= Task statement =
Each entry below is to be written out exactly, and the pictures are to be left out.
=== Begin Enclosure ===
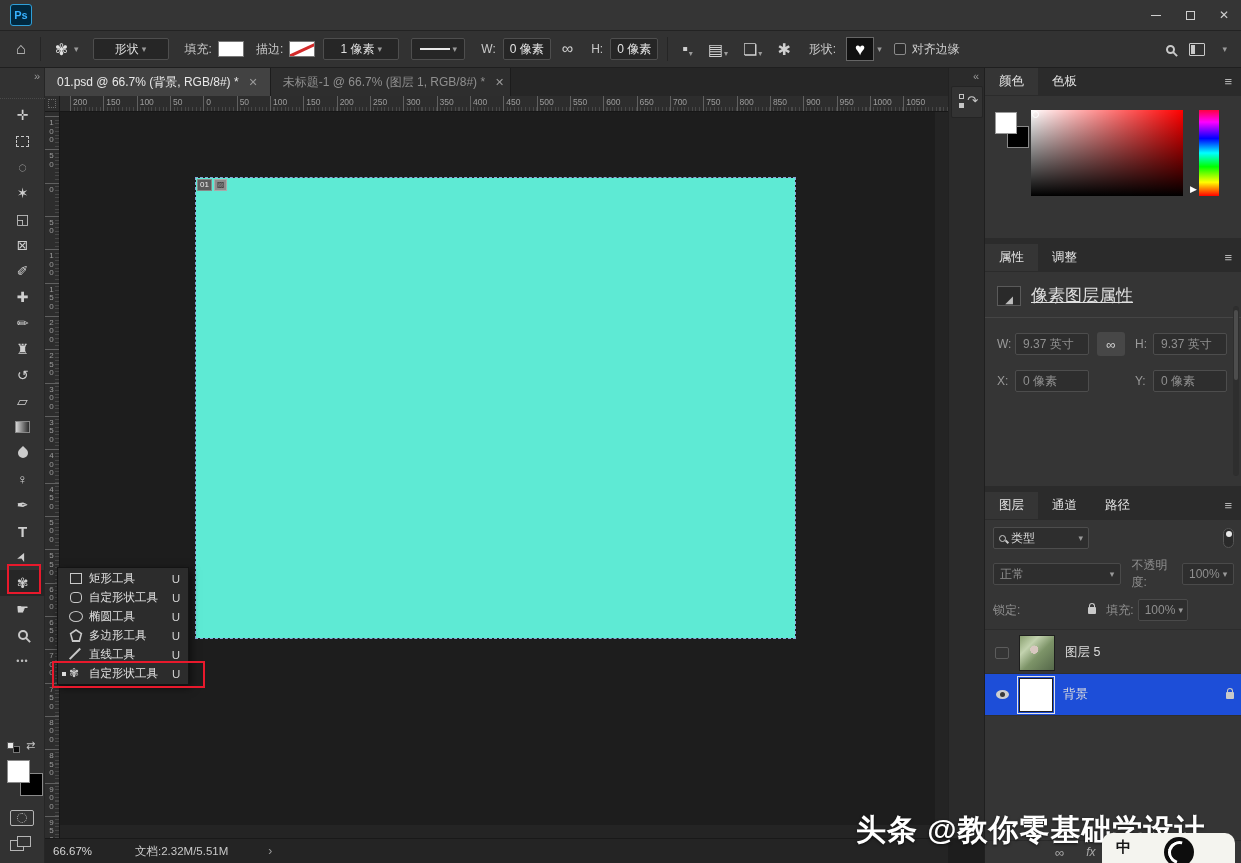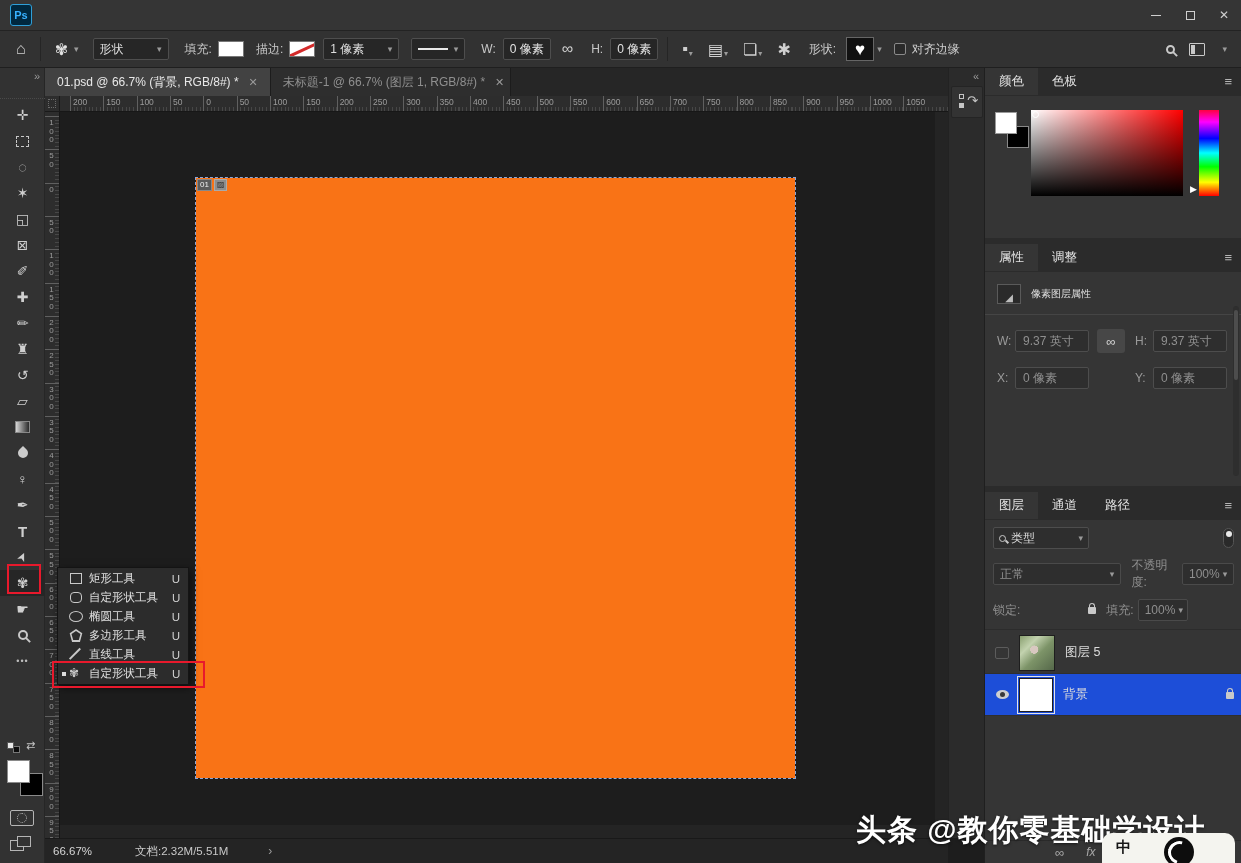--- a/index.html
+++ b/index.html
@@ -22,21 +22,21 @@
   .max-glyph{width:9px;height:9px;border:1px solid #cfcfcf;display:inline-block;}
 
   
   .optionsbar{position:absolute;left:0;top:31px;width:1241px;height:37px;background:#323232;
               border-bottom:1px solid #1f1f1f;display:flex;align-items:center;padding:0 8px;}
   .ob-icon{color:#cfcfcf;font-size:16px;padding:0 8px;display:flex;align-items:center;}
   .ob-sep{width:1px;height:24px;background:#252525;margin:0 6px;}
   .tool-preset{display:flex;align-items:center;gap:3px;padding:0 8px;color:#e2e2e2;font-size:16px;}
   .dd{color:#9a9a9a;font-size:9px;margin-left:3px;}
   .ddm{color:#9a9a9a;font-size:8px;position:relative;top:4px;left:1px;}
-  .ob-select{display:flex;align-items:center;justify-content:space-between;height:22px;
+  .ob-select{display:flex;align-items:center;justify-content:center;height:22px;
              background:#262626;border:1px solid #4e4e4e;border-radius:2px;color:#dedede;
              padding:0 6px;margin:0 6px;font-size:12px;}
   .mode-select{width:76px;}
   .stroke-width{width:76px;}
   .stroke-style{width:54px;}
   .line-sample{width:30px;height:2px;background:#e8e8e8;}
   .ob-label{color:#c9c9c9;margin:0 4px 0 10px;font-size:12px;}
   .swatch{width:26px;height:16px;border:1px solid #777;display:inline-block;margin:0 2px;}
   .fill-swatch{background:#fff;}
   .stroke-swatch{background:#fff;position:relative;overflow:hidden;}
@@ -102,21 +102,21 @@
   .rv-cells{display:flex;flex-direction:column;padding-top:4px;
             background-image:repeating-linear-gradient(180deg,#474747 0 1px,transparent 1px 3.7px);
             background-size:4px 100%;background-position:100% 4px;background-repeat:no-repeat;}
   .rv-cell{flex:0 0 33.33px;border-top:1px solid #606060;font-size:8px;line-height:8.5px;color:#9c9c9c;
            text-align:center;word-break:break-all;padding:2px 4px 0 3px;}
 
   
   .pasteboard{position:absolute;left:60px;top:112px;width:875px;height:713px;background:#1d1d1d;}
   .scroll-v{position:absolute;left:935px;top:112px;width:13px;height:713px;background:#242424;}
   .scroll-h{position:absolute;left:60px;top:825px;width:875px;height:13px;background:#242424;}
-  .canvas{position:absolute;left:136px;top:66px;width:599px;height:600px;background:#f97316;outline:1px dashed #8ba6da;}
+  .canvas{position:absolute;left:136px;top:66px;width:599px;height:460px;background:#5eead4;outline:1px dashed #8ba6da;}
   .canvas-chips{position:absolute;left:1px;top:1px;display:flex;gap:2px;}
   .chip1{background:#5a5a5a;color:#f0f0f0;font-size:8px;line-height:10px;padding:0 2px;border:1px solid #888;}
   .chip2{background:#8d8d8d;color:#333;font-size:8px;line-height:10px;padding:0 2px;border:1px solid #aaa;}
 
   
   .flyout{position:absolute;left:57px;top:567px;width:132px;background:#2c2c2c;border:1px solid #141414;
           box-shadow:2px 3px 8px rgba(0,0,0,.55);z-index:40;padding:1px 0;}
   .fly-item{display:flex;align-items:center;height:19px;padding:0 8px 0 4px;color:#e0e0e0;font-size:11.5px;white-space:nowrap;}
   .sel-dot{width:4px;height:4px;background:#ddd;margin-right:3px;visibility:hidden;flex:0 0 4px;}
   .fly-item[data-selected="true"] .sel-dot{visibility:visible;}
@@ -161,21 +161,21 @@
              background-image:linear-gradient(to top,#000,rgba(0,0,0,0)),linear-gradient(to right,#fff,rgba(255,255,255,0));}
   .picker-ring{position:absolute;left:1px;top:1px;width:7px;height:7px;border:1.5px solid #fff;border-radius:50%;}
   .hue-slider{position:absolute;left:214px;top:14px;width:20px;height:86px;
       background:linear-gradient(to bottom,#ff0040 0%,#ff00ff 14%,#0000ff 33%,#00ffff 50%,#00ff00 66%,#ffff00 84%,#ff0000 100%);}
   .hue-marker{position:absolute;left:205px;top:88px;color:#fff;font-size:9px;}
 
   .props-panel{top:170px;height:242px;border-top:6px solid #2b2b2b;}
   .props-head{display:flex;align-items:center;gap:10px;padding:12px 12px 10px 12px;border-bottom:1px solid #454545;}
   .props-thumb{width:24px;height:20px;background:#2a2a2a;border:1px solid #5a5a5a;color:#bdbdbd;font-size:10px;
                display:flex;align-items:flex-end;justify-content:center;line-height:10px;}
-  .props-title{color:#e0e0e0;font-size:10px;}
+  .props-title{color:#e0e0e0;font-size:17px;text-decoration:underline;}
   .prow{display:flex;align-items:center;margin:14px 0 0 12px;}
   .flabel{color:#9a9a9a;width:18px;}
   .ffield{width:74px;height:22px;background:#2e2e2e;border:1px solid #4d4d4d;border-radius:2px;color:#8f8f8f;
           display:inline-flex;align-items:center;padding:0 7px;margin-right:8px;}
   .flink{width:28px;height:24px;background:#474747;border-radius:3px;color:#d5d5d5;display:inline-flex;
          align-items:center;justify-content:center;margin-right:10px;font-size:13px;}
   .flink-space{width:28px;margin-right:10px;}
   .props-scroll{position:absolute;right:3px;top:34px;width:6px;height:170px;background:#2e2e2e;border-radius:3px;}
   .props-scroll::after{content:'';position:absolute;left:1px;top:4px;width:4px;height:70px;background:#4d4d4d;border-radius:2px;}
=== End Enclosure ===
= Answer space =
--- a/index.html
+++ b/index.html
@@ -22,21 +22,21 @@
   .max-glyph{width:9px;height:9px;border:1px solid #cfcfcf;display:inline-block;}
 
   
   .optionsbar{position:absolute;left:0;top:31px;width:1241px;height:37px;background:#323232;
               border-bottom:1px solid #1f1f1f;display:flex;align-items:center;padding:0 8px;}
   .ob-icon{color:#cfcfcf;font-size:16px;padding:0 8px;display:flex;align-items:center;}
   .ob-sep{width:1px;height:24px;background:#252525;margin:0 6px;}
   .tool-preset{display:flex;align-items:center;gap:3px;padding:0 8px;color:#e2e2e2;font-size:16px;}
   .dd{color:#9a9a9a;font-size:9px;margin-left:3px;}
   .ddm{color:#9a9a9a;font-size:8px;position:relative;top:4px;left:1px;}
-  .ob-select{display:flex;align-items:center;justify-content:space-between;height:22px;
+  .ob-select{display:flex;align-items:center;justify-content:center;height:22px;
              background:#262626;border:1px solid #4e4e4e;border-radius:2px;color:#dedede;
              padding:0 6px;margin:0 6px;font-size:12px;}
   .mode-select{width:76px;}
   .stroke-width{width:76px;}
   .stroke-style{width:54px;}
   .line-sample{width:30px;height:2px;background:#e8e8e8;}
   .ob-label{color:#c9c9c9;margin:0 4px 0 10px;font-size:12px;}
   .swatch{width:26px;height:16px;border:1px solid #777;display:inline-block;margin:0 2px;}
   .fill-swatch{background:#fff;}
   .stroke-swatch{background:#fff;position:relative;overflow:hidden;}
@@ -102,21 +102,21 @@
   .rv-cells{display:flex;flex-direction:column;padding-top:4px;
             background-image:repeating-linear-gradient(180deg,#474747 0 1px,transparent 1px 3.7px);
             background-size:4px 100%;background-position:100% 4px;background-repeat:no-repeat;}
   .rv-cell{flex:0 0 33.33px;border-top:1px solid #606060;font-size:8px;line-height:8.5px;color:#9c9c9c;
            text-align:center;word-break:break-all;padding:2px 4px 0 3px;}
 
   
   .pasteboard{position:absolute;left:60px;top:112px;width:875px;height:713px;background:#1d1d1d;}
   .scroll-v{position:absolute;left:935px;top:112px;width:13px;height:713px;background:#242424;}
   .scroll-h{position:absolute;left:60px;top:825px;width:875px;height:13px;background:#242424;}
-  .canvas{position:absolute;left:136px;top:66px;width:599px;height:600px;background:#f97316;outline:1px dashed #8ba6da;}
+  .canvas{position:absolute;left:136px;top:66px;width:599px;height:460px;background:#5eead4;outline:1px dashed #8ba6da;}
   .canvas-chips{position:absolute;left:1px;top:1px;display:flex;gap:2px;}
   .chip1{background:#5a5a5a;color:#f0f0f0;font-size:8px;line-height:10px;padding:0 2px;border:1px solid #888;}
   .chip2{background:#8d8d8d;color:#333;font-size:8px;line-height:10px;padding:0 2px;border:1px solid #aaa;}
 
   
   .flyout{position:absolute;left:57px;top:567px;width:132px;background:#2c2c2c;border:1px solid #141414;
           box-shadow:2px 3px 8px rgba(0,0,0,.55);z-index:40;padding:1px 0;}
   .fly-item{display:flex;align-items:center;height:19px;padding:0 8px 0 4px;color:#e0e0e0;font-size:11.5px;white-space:nowrap;}
   .sel-dot{width:4px;height:4px;background:#ddd;margin-right:3px;visibility:hidden;flex:0 0 4px;}
   .fly-item[data-selected="true"] .sel-dot{visibility:visible;}
@@ -161,21 +161,21 @@
              background-image:linear-gradient(to top,#000,rgba(0,0,0,0)),linear-gradient(to right,#fff,rgba(255,255,255,0));}
   .picker-ring{position:absolute;left:1px;top:1px;width:7px;height:7px;border:1.5px solid #fff;border-radius:50%;}
   .hue-slider{position:absolute;left:214px;top:14px;width:20px;height:86px;
       background:linear-gradient(to bottom,#ff0040 0%,#ff00ff 14%,#0000ff 33%,#00ffff 50%,#00ff00 66%,#ffff00 84%,#ff0000 100%);}
   .hue-marker{position:absolute;left:205px;top:88px;color:#fff;font-size:9px;}
 
   .props-panel{top:170px;height:242px;border-top:6px solid #2b2b2b;}
   .props-head{display:flex;align-items:center;gap:10px;padding:12px 12px 10px 12px;border-bottom:1px solid #454545;}
   .props-thumb{width:24px;height:20px;background:#2a2a2a;border:1px solid #5a5a5a;color:#bdbdbd;font-size:10px;
                display:flex;align-items:flex-end;justify-content:center;line-height:10px;}
-  .props-title{color:#e0e0e0;font-size:10px;}
+  .props-title{color:#e0e0e0;font-size:17px;text-decoration:underline;}
   .prow{display:flex;align-items:center;margin:14px 0 0 12px;}
   .flabel{color:#9a9a9a;width:18px;}
   .ffield{width:74px;height:22px;background:#2e2e2e;border:1px solid #4d4d4d;border-radius:2px;color:#8f8f8f;
           display:inline-flex;align-items:center;padding:0 7px;margin-right:8px;}
   .flink{width:28px;height:24px;background:#474747;border-radius:3px;color:#d5d5d5;display:inline-flex;
          align-items:center;justify-content:center;margin-right:10px;font-size:13px;}
   .flink-space{width:28px;margin-right:10px;}
   .props-scroll{position:absolute;right:3px;top:34px;width:6px;height:170px;background:#2e2e2e;border-radius:3px;}
   .props-scroll::after{content:'';position:absolute;left:1px;top:4px;width:4px;height:70px;background:#4d4d4d;border-radius:2px;}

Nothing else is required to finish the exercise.